WHAT THE TASK REQUIRES
Copy out all lines of the records in which the word "hyper" appears.

DATA
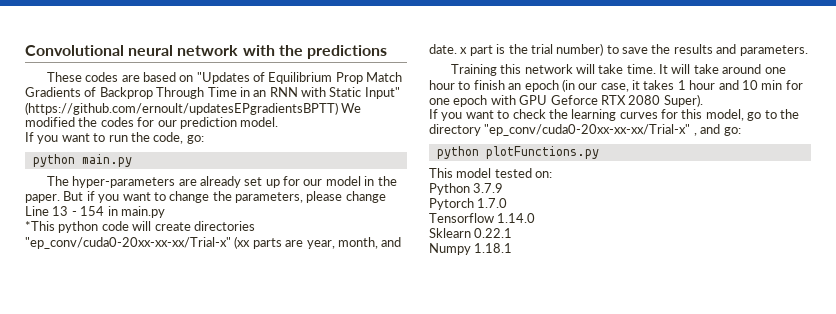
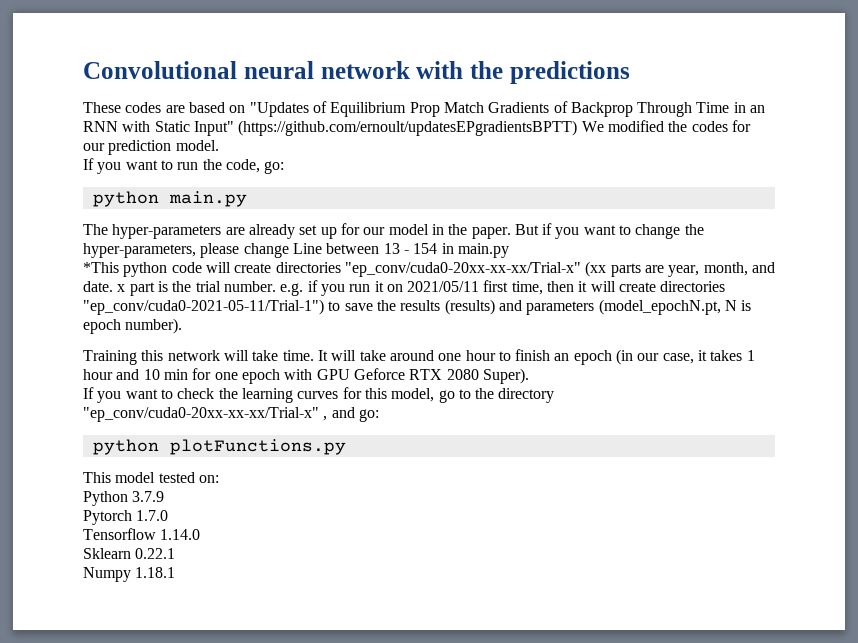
[235,192,303,203] parameters, -> [83,243,196,258] hyper-parameters,
(49, 211) none -> [326,243,380,254] between
[556,43,808,56] number) to save the results and parameters. -> [223,280,726,296] [83,299,752,315] [83,318,183,334] number. e.g. if you run it on 2021/05/11 first time, then it will create directories "ep_conv/cuda0-2021-05-11/Trial-1") to save the results (results) and parameters (model_epochN.pt, N is epoch number).

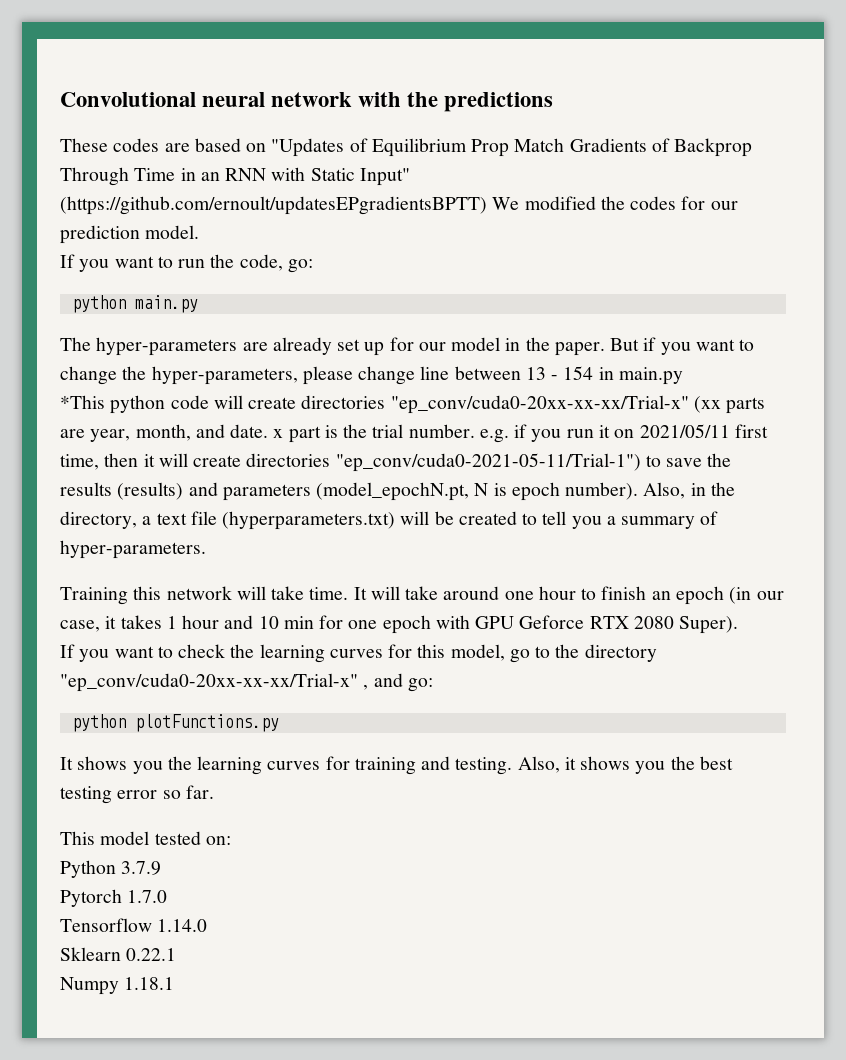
[292,243,322,254] Line -> [420,366,450,380] line
(183, 326) none -> [643,482,735,499] [60,511,719,530] [60,540,206,559] Also, in the directory, a text file (hyperparameters.txt) will be created to tell you a summary of hyper-parameters.
(346, 447) none -> [60,756,733,775] [60,785,214,804] // It shows you the learning curves for training and testing. Also, it shows you the best testing error so far.

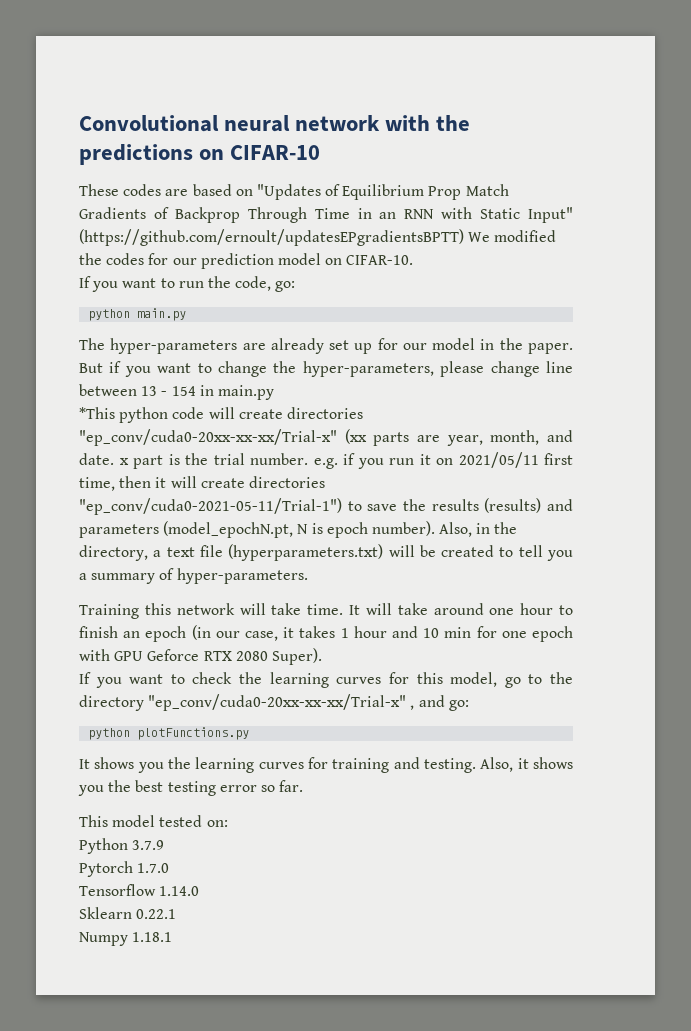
(554, 102) none -> [199,145,321,160] on CIFAR-10
[145,225,200,239] model. -> [277,253,414,265] model on CIFAR-10.

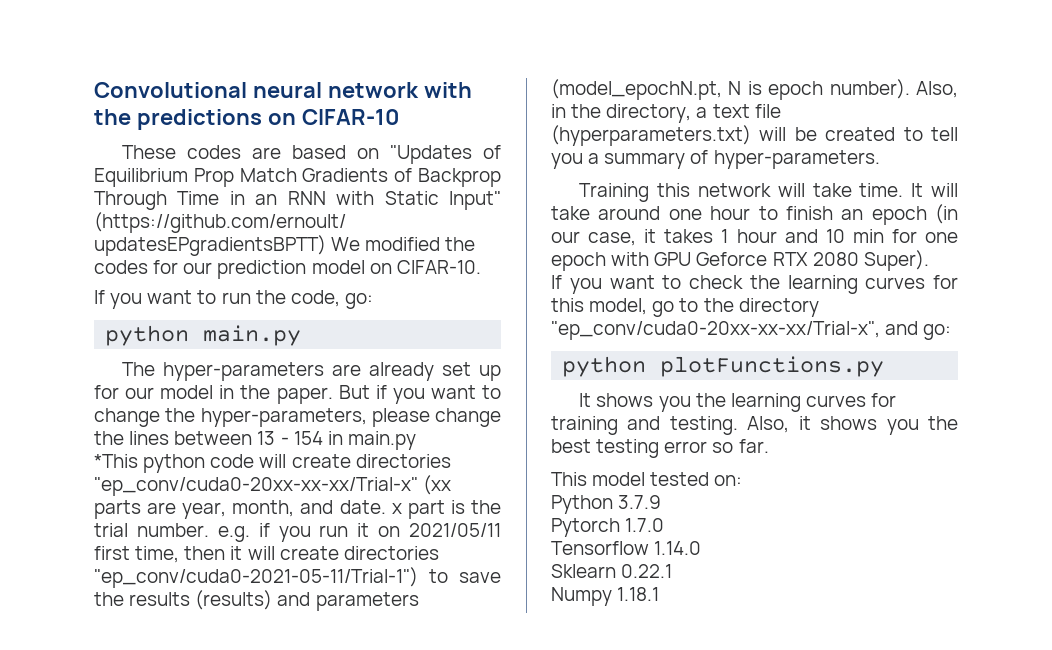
[546,361,573,373] line -> [94,431,170,445] the lines
[148,694,415,711] "ep_conv/cuda0-20xx-xx-xx/Trial-x" , -> [551,321,880,340] "ep_conv/cuda0-20xx-xx-xx/Trial-x",

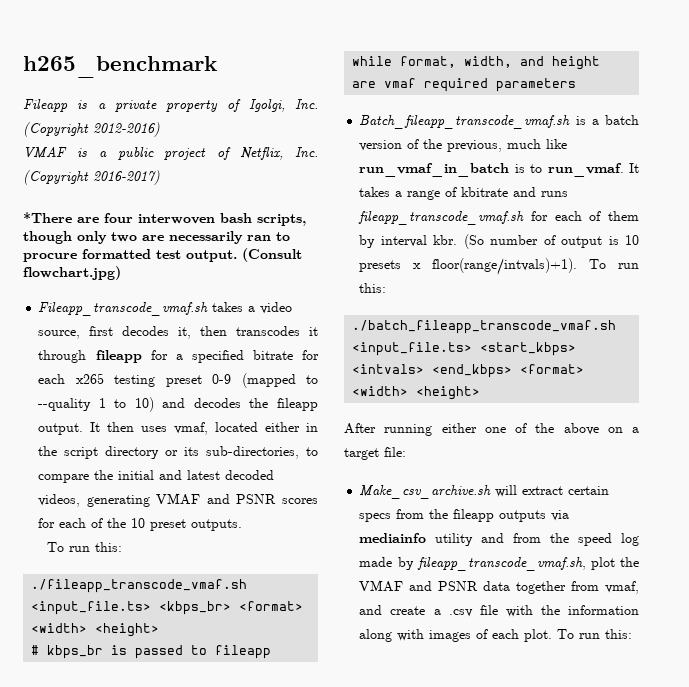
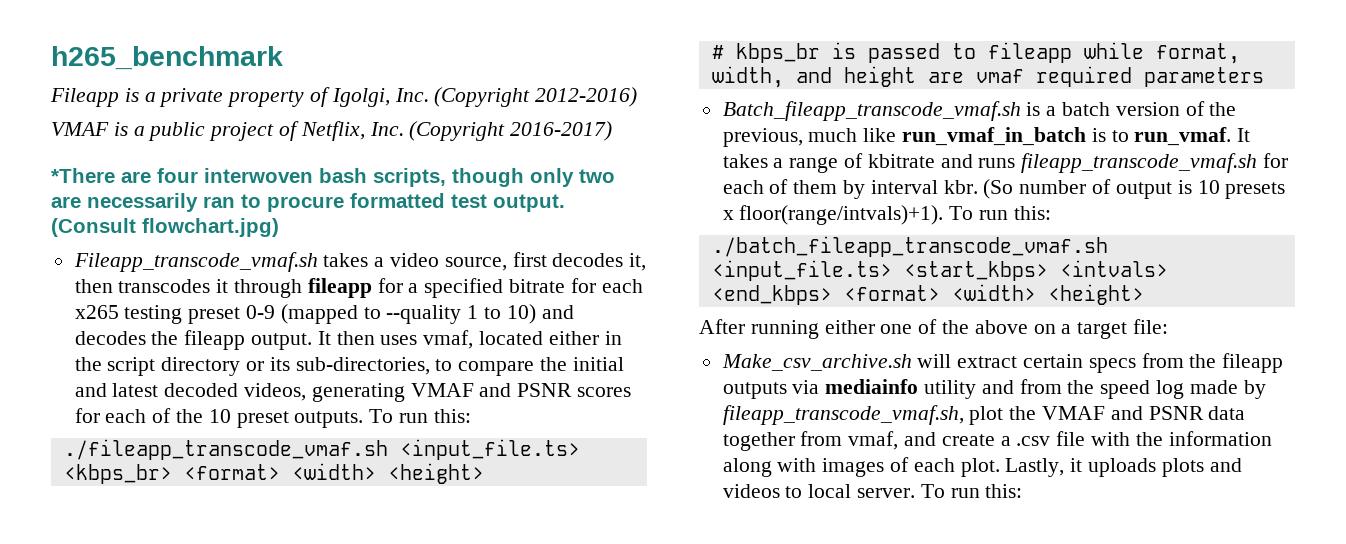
(243, 525) // -> (364, 419) none
(553, 635) none -> [1005,458,1242,477] [722,484,916,498] Lastly, it uploads plots and videos to local server.

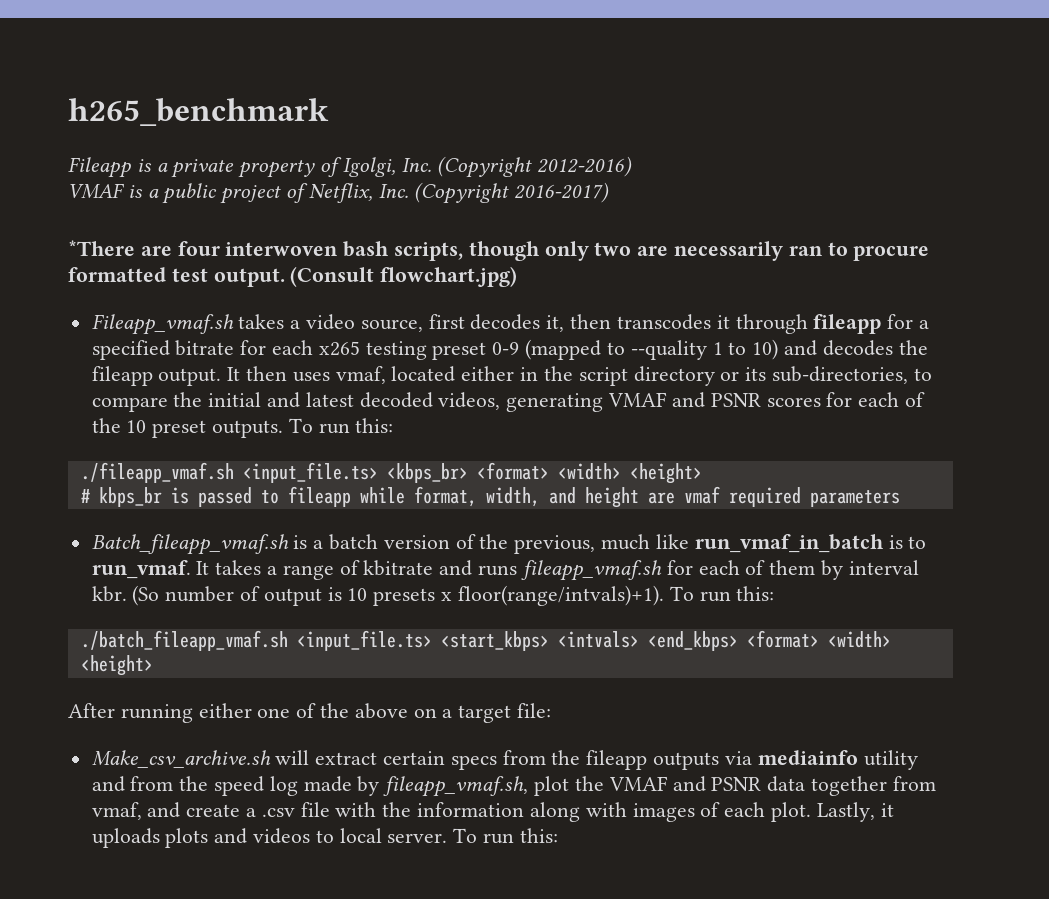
[73,252,318,272] Fileapp_transcode_vmaf.sh -> [91,314,234,335] Fileapp_vmaf.sh
[63,439,388,460] ./fileapp_transcode_vmaf.sh -> [80,462,234,483] ./fileapp_vmaf.sh
[722,101,1021,121] Batch_fileapp_transcode_vmaf.sh -> [91,534,289,555] Batch_fileapp_vmaf.sh
[1021,153,1258,173] fileapp_transcode_vmaf.sh -> [520,560,662,581] fileapp_vmaf.sh
[711,236,1108,257] ./batch_fileapp_transcode_vmaf.sh -> [80,630,288,651] ./batch_fileapp_vmaf.sh
[722,405,964,425] fileapp_transcode_vmaf.sh, -> [383,776,529,797] fileapp_vmaf.sh,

WRITTEN ANSWER
[235,192,303,203] parameters, -> [83,243,196,258] hyper-parameters,
(183, 326) none -> [643,482,735,499] [60,511,719,530] [60,540,206,559] Also, in the directory, a text file (hyperparameters.txt) will be created to tell you a summary of hyper-parameters.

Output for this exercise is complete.